Trends and interannual variability of the South China Sea surface winds, surface height, and surface temperature in the recent decade
Author(s) -
Fang Guohong,
Chen Haiying,
Wei Zexun,
Wang Yonggang,
Wang Xinyi,
Li Chunyan
Publication year - 2006
Publication title -
journal of geophysical research: oceans
Language(s) - English
Resource type - Journals
SCImago Journal Rank - 1.67
H-Index - 298
eISSN - 2156-2202
pISSN - 0148-0227
DOI - 10.1029/2005jc003276
Subject(s) - empirical orthogonal functions , sea surface temperature , climatology , environmental science , anticyclone , lag , sea surface height , geology , computer network , computer science
Trends and interannual variability of the surface winds (SW), sea surface height (SSH), and sea surface temperature (SST) of the South China Sea (SCS) in 1993–2003 are analyzed using monthly products from satellite observations.
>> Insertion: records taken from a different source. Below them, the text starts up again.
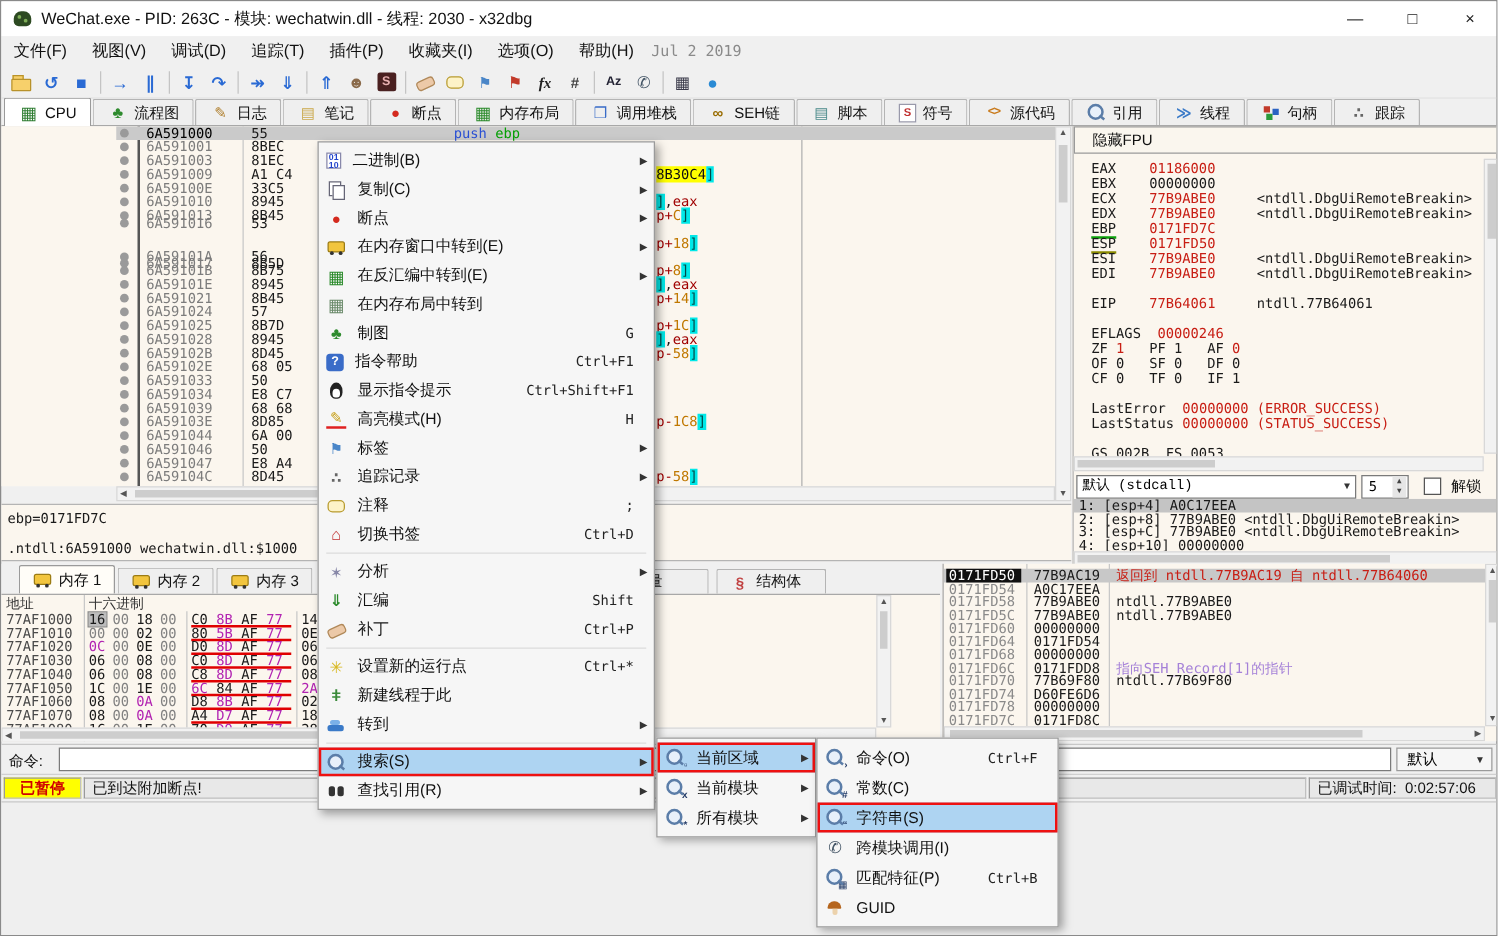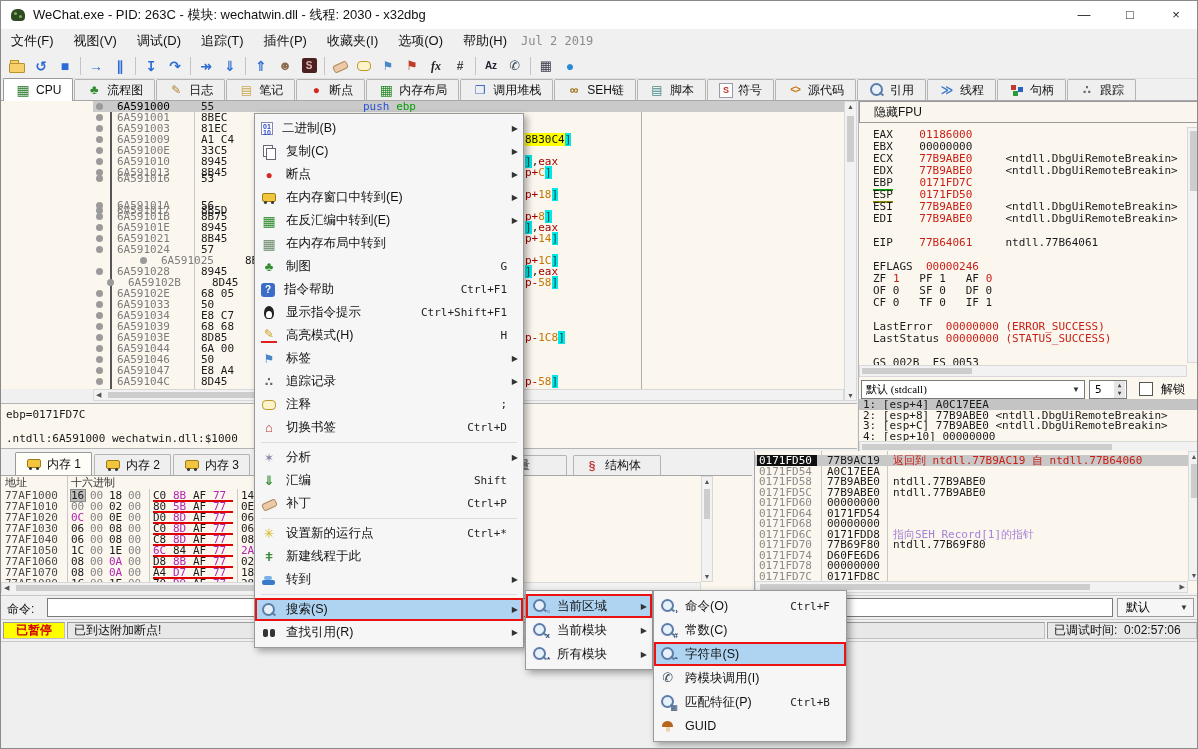"6A591025" div.drow { margin-left: 44px -> none }
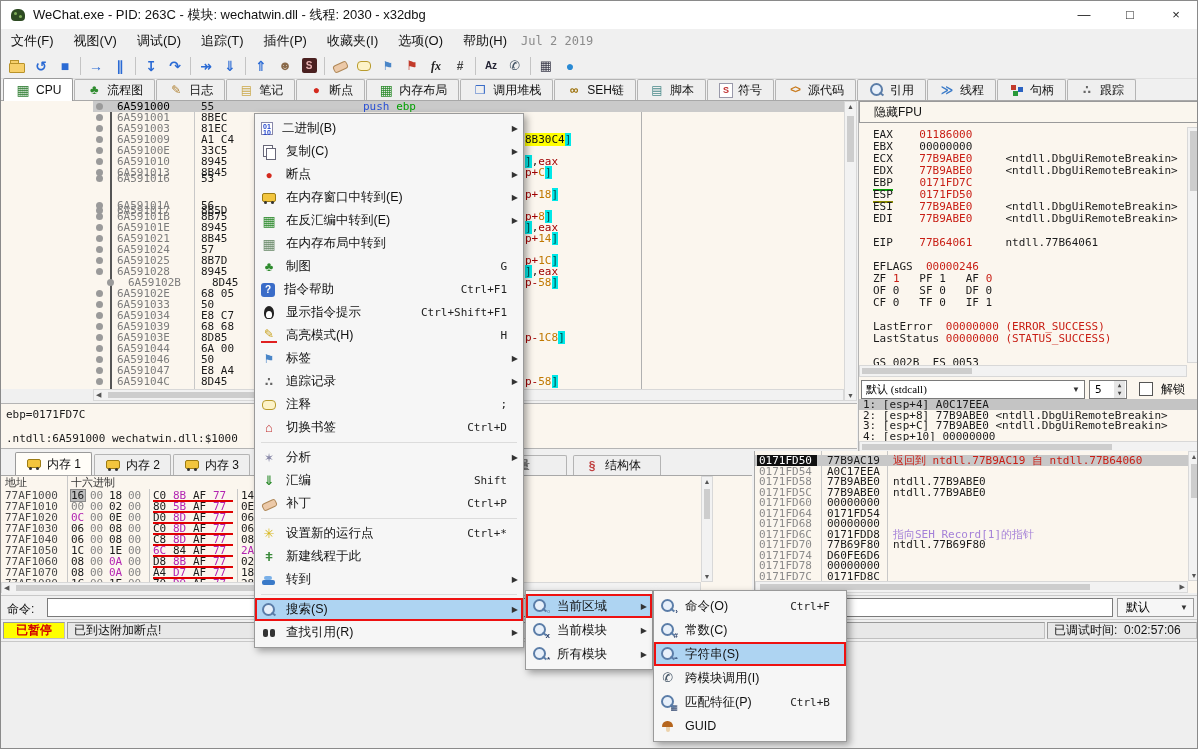"6A59102B" div.drow { margin-left: 11px -> none }
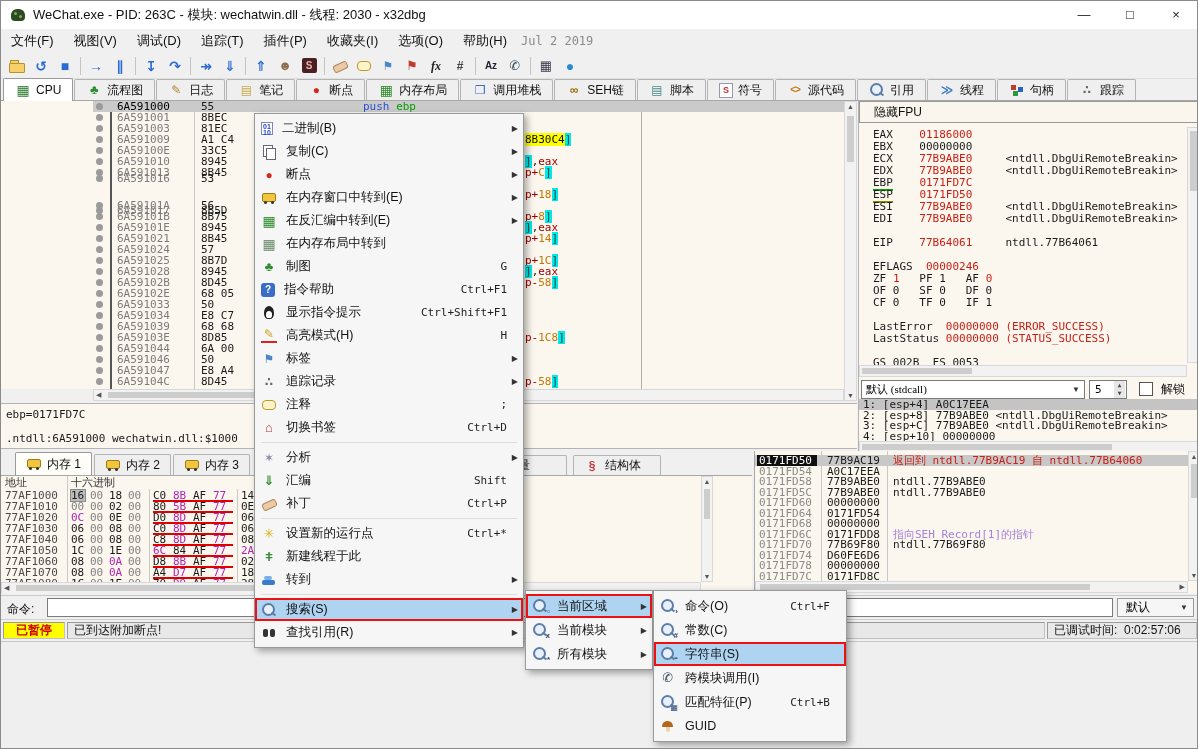"默认 (stdcall)" .convsel { font-family: Liberation Serif, serif -> Liberation Mono, monospace }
Time series are smoothed with a 12‐month running mean filter. The east and north components of the SW, SSH, and SST have linear trends of 0.53 ± 0.35 ms −1 decade −1 , −0.04 ± 0.17 ms −1 decade −1 , 6.7 ± 2.7 cm decade −1 , and 0.50 ± 0.26 K decade −1 , respectively. The sea level rising rate and sea surface warming rate are significantly higher than the corresponding global rates. An Empirical Orthogonal Function (EOF) analysis is performed to evaluate the interannual variability. Results show that the first EOF of the SW is characterized by a basin‐wide anticyclonic pattern. The corresponding time coefficient function (TCF) correlates with the Nino3.4 index at the 99% confidence level, with a lag of 3 months. The first EOF of the SSH is characterized by a low sea level along the eastern boundary. The corresponding TCF correlates with the Nino3.4 at the 99% level, with a lag of 2 months. The first EOF of the SST is characterized by a basin‐wide warming with the highest anomalies in the north deep basin. The corresponding TCF correlates with the Nino3.4 index at the 95% level, with a lag of 8 months. Based on the EOF analysis, the ENSO‐associated correlation patterns of the SW, SSH, and SST are presented.